--- START ---

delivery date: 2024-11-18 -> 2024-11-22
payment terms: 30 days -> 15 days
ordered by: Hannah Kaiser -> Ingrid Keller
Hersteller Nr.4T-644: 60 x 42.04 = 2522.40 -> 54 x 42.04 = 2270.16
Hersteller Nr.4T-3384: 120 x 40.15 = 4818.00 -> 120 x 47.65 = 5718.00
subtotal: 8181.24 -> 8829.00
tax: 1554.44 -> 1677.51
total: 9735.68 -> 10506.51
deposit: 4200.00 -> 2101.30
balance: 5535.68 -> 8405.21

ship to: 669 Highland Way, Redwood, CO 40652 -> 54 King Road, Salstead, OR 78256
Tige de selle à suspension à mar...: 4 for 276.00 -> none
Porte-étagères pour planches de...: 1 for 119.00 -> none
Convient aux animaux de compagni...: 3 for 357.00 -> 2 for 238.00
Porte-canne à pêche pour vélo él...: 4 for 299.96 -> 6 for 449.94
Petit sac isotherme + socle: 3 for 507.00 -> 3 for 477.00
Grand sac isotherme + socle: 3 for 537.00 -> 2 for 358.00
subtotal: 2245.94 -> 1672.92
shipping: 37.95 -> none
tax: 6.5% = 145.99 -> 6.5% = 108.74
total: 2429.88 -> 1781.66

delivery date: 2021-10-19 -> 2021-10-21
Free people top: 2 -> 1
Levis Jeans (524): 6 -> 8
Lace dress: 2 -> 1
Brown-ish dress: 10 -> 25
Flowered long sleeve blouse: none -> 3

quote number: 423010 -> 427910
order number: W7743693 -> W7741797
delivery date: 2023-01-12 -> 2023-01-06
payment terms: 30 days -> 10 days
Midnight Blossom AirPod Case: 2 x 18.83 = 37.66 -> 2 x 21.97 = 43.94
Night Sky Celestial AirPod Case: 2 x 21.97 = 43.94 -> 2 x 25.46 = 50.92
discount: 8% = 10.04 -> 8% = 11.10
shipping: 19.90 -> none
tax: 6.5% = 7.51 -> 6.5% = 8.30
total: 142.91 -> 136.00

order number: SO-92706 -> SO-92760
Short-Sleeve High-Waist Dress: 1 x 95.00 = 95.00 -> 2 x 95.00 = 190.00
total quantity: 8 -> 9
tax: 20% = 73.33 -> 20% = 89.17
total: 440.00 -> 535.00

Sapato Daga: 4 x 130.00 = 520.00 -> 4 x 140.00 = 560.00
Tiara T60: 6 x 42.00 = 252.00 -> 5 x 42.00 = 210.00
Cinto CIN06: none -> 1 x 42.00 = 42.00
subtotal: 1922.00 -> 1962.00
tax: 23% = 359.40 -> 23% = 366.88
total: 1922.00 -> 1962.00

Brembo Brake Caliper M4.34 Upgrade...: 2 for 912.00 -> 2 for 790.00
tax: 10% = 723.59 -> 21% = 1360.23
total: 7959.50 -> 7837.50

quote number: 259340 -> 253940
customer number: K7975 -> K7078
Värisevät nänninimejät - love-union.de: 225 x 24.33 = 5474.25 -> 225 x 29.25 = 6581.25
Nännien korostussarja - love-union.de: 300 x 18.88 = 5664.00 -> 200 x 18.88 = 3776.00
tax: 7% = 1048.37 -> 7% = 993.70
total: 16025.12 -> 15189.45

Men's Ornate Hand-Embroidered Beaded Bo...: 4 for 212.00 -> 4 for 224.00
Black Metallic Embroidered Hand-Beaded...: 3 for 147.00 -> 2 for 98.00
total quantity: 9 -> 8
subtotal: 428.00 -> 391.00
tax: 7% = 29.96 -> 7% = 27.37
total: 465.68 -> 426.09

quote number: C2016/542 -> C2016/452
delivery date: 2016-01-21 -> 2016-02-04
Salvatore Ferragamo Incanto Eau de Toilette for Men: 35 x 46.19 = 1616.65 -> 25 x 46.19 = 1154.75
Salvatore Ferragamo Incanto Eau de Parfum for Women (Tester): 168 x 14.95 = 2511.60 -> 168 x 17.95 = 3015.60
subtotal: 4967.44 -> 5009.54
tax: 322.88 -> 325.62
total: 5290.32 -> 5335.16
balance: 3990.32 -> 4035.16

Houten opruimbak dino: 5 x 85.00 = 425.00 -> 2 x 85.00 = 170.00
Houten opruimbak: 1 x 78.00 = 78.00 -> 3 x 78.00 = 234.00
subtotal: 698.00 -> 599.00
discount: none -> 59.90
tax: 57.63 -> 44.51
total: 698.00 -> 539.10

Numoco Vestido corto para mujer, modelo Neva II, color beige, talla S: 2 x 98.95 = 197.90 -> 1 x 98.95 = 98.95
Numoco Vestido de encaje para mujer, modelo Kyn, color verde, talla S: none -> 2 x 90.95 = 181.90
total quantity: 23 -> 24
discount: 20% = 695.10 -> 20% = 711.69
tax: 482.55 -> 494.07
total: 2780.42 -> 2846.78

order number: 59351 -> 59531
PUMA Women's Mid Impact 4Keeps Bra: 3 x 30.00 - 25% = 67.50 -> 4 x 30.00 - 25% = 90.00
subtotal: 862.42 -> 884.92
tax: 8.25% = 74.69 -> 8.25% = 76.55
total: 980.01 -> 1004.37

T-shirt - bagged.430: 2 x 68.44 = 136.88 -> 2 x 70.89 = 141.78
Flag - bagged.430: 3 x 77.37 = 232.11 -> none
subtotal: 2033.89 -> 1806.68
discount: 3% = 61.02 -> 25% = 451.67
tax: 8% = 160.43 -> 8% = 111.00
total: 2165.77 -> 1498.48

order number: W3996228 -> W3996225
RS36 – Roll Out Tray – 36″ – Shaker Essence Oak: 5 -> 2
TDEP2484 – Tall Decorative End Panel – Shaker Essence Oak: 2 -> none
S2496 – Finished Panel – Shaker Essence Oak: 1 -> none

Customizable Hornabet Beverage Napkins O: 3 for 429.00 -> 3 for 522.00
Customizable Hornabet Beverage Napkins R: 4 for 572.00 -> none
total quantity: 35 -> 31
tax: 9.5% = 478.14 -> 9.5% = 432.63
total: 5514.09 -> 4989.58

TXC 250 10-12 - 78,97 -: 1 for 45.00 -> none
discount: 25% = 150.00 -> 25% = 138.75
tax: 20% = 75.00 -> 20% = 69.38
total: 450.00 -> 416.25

--- END ---

* _Task prompt_
Print only the lines that run from the start of the listing to the line bearing "Sapato Daga: 4"; please keep the first line and that last one, exactly as they appear.

* _Response area_
delivery date: 2024-11-18 -> 2024-11-22
payment terms: 30 days -> 15 days
ordered by: Hannah Kaiser -> Ingrid Keller
Hersteller Nr.4T-644: 60 x 42.04 = 2522.40 -> 54 x 42.04 = 2270.16
Hersteller Nr.4T-3384: 120 x 40.15 = 4818.00 -> 120 x 47.65 = 5718.00
subtotal: 8181.24 -> 8829.00
tax: 1554.44 -> 1677.51
total: 9735.68 -> 10506.51
deposit: 4200.00 -> 2101.30
balance: 5535.68 -> 8405.21

ship to: 669 Highland Way, Redwood, CO 40652 -> 54 King Road, Salstead, OR 78256
Tige de selle à suspension à mar...: 4 for 276.00 -> none
Porte-étagères pour planches de...: 1 for 119.00 -> none
Convient aux animaux de compagni...: 3 for 357.00 -> 2 for 238.00
Porte-canne à pêche pour vélo él...: 4 for 299.96 -> 6 for 449.94
Petit sac isotherme + socle: 3 for 507.00 -> 3 for 477.00
Grand sac isotherme + socle: 3 for 537.00 -> 2 for 358.00
subtotal: 2245.94 -> 1672.92
shipping: 37.95 -> none
tax: 6.5% = 145.99 -> 6.5% = 108.74
total: 2429.88 -> 1781.66

delivery date: 2021-10-19 -> 2021-10-21
Free people top: 2 -> 1
Levis Jeans (524): 6 -> 8
Lace dress: 2 -> 1
Brown-ish dress: 10 -> 25
Flowered long sleeve blouse: none -> 3

quote number: 423010 -> 427910
order number: W7743693 -> W7741797
delivery date: 2023-01-12 -> 2023-01-06
payment terms: 30 days -> 10 days
Midnight Blossom AirPod Case: 2 x 18.83 = 37.66 -> 2 x 21.97 = 43.94
Night Sky Celestial AirPod Case: 2 x 21.97 = 43.94 -> 2 x 25.46 = 50.92
discount: 8% = 10.04 -> 8% = 11.10
shipping: 19.90 -> none
tax: 6.5% = 7.51 -> 6.5% = 8.30
total: 142.91 -> 136.00

order number: SO-92706 -> SO-92760
Short-Sleeve High-Waist Dress: 1 x 95.00 = 95.00 -> 2 x 95.00 = 190.00
total quantity: 8 -> 9
tax: 20% = 73.33 -> 20% = 89.17
total: 440.00 -> 535.00

Sapato Daga: 4 x 130.00 = 520.00 -> 4 x 140.00 = 560.00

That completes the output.